Sallus Creek Headwaters Restoration
The headwaters of Sallus Creek and Tiffin Creek occur in an undulating high-elevation plateau in the north-east corner of the Xaxli’p Community Forest. This area has many streams and wetlands, making it a unique place in Xaxli’p territory. The forests near the streams and wetlands were originally made up of patches of old-growth sub-alpine fir, Engelmann spruce, and lodgepole pine, with openings of willow and other wetland shrubs. This moist area has historically been important habitat for moose that forage on the shrubs that grow in the wetlands and near the streams. In the 1990s, a non-Xaxli’p logging company clearcut large tracts of the forest. Trenches and mounds were dug into the soil, and pine and spruce trees were planted. The clearcutting changed the diverse spruce, fir and pine ecosystems into dense plantations. The open, shrubby wetlands and stream banks were replaced with thick young forests that decreased the value of the moose habitat.
We carried out two types of work in the clearcuts: eco-cultural restoration along a stream bank to improve moose habitat, and stand thinning in five one-hectare areas of land within the clearcut to observe tree growth and habitat improvements over time.
Eco-cultural Restoration Prescription
Two types of work were carried out at Sallus Creek. The first type of work was carried out on the banks of a small stream in the largest clearcut. The objective in this area is to restore diverse moose habitat. The restoration work encourages the growth of willow and other wetland shrubs that moose feed on. We thinned out the planted trees along the stream to create openings in the plantation. The naturally regenerated trees, especially spruce and fir, were retained, and most of the planted trees, especially the pine, were removed. Trees were left around the scattered stumps in order to maintain the natural structure of the forest.

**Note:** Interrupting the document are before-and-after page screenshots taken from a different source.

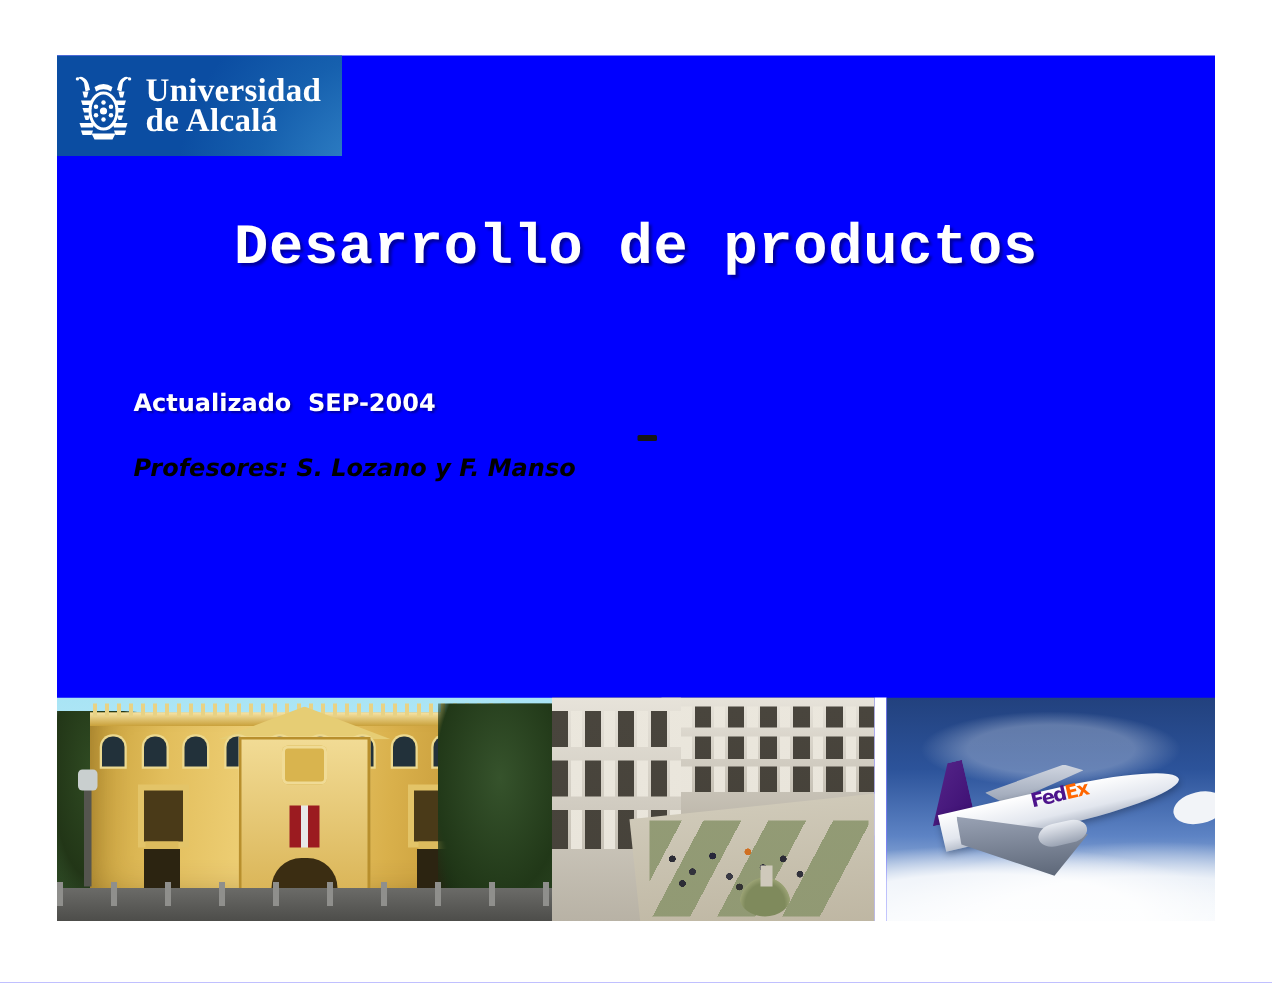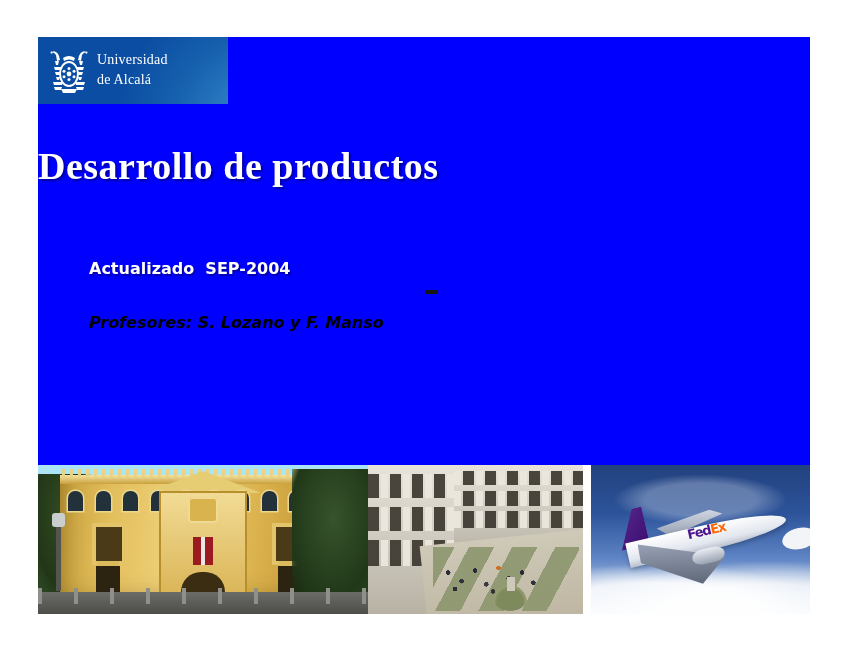--- a/index.html
+++ b/index.html
@@ -43,36 +43,37 @@
   #crest {
     width: 44px;
     height: 52px;
     margin-left: 9px;
     margin-right: 6px;
     flex: none;
   }
   #logo-text {
     color: #ffffff;
     font-family: "Liberation Serif", serif;
-    font-size: 14px;
+    font-size: 22px;
     line-height: 20px;
     letter-spacing: 0.2px;
     white-space: pre-line;
     padding-bottom: 2px;
+    font-weight: bold;
   }
 
   
   #title {
     position: absolute;
     left: 0;
     top: 107px;
     width: 772px;
-    text-align: left;
+    text-align: center;
     color: #ffffff;
-    font-family: Liberation Serif, serif;
+    font-family: Liberation Mono, monospace;
     font-weight: bold;
     font-size: 38px;
     letter-spacing: 0.5px;
     text-shadow: 2px 2px 2px rgba(0,0,0,0.38);
   }
 
   
   #updated {
     position: absolute;
     left: 51px;
@@ -80,21 +81,21 @@
     color: #ffffff;
     font-family: "DejaVu Sans", sans-serif;
     font-weight: bold;
     font-size: 16px;
     white-space: pre;
     text-shadow: 1.5px 1.5px 1.5px rgba(0,0,0,0.35);
   }
   #professors {
     position: absolute;
     left: 51px;
-    top: 276px;
+    top: 265px;
     color: #000000;
     font-family: "DejaVu Sans", sans-serif;
     font-weight: bold;
     font-style: italic;
     font-size: 16px;
     white-space: pre;
   }
   #stray-mark {
     position: absolute;
     left: 387px;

As a result, the dense plantation along the stream was restored into an open ecosystem of willow with scattered young spruce and fir trees.
The restoration prescription includes the following treatment specifications:
Remove trees around the willow bushes
Leave 3 to 4 trees around each stump, with a preference for leaving spruce and fir
Cut all planted pine
Leave the largest, healthiest natural regeneration, including pine, spruce, and fir
Lop and scatter the slash
The second type of work was carrying out stand thinning trials in five one-hectare areas within the plantations. The purpose of the stand thinning trials is to create three different thinning treatments in moist and dry ecosystem types and observe the effects of the thinning on the trees and the ecosystem over time. Each trial area was thinned to a density of 400, 600, or 800 stems per hectare. The restoration prescription includes the following treatment specifications:
Thin the trial area to the target density
Increase the diversity of conifer species
Leave the healthiest, largest trees
Leave more spruce trees in moist areas and more pine trees in dry areas
Maintain the natural stand structure by leaving trees near old stumps.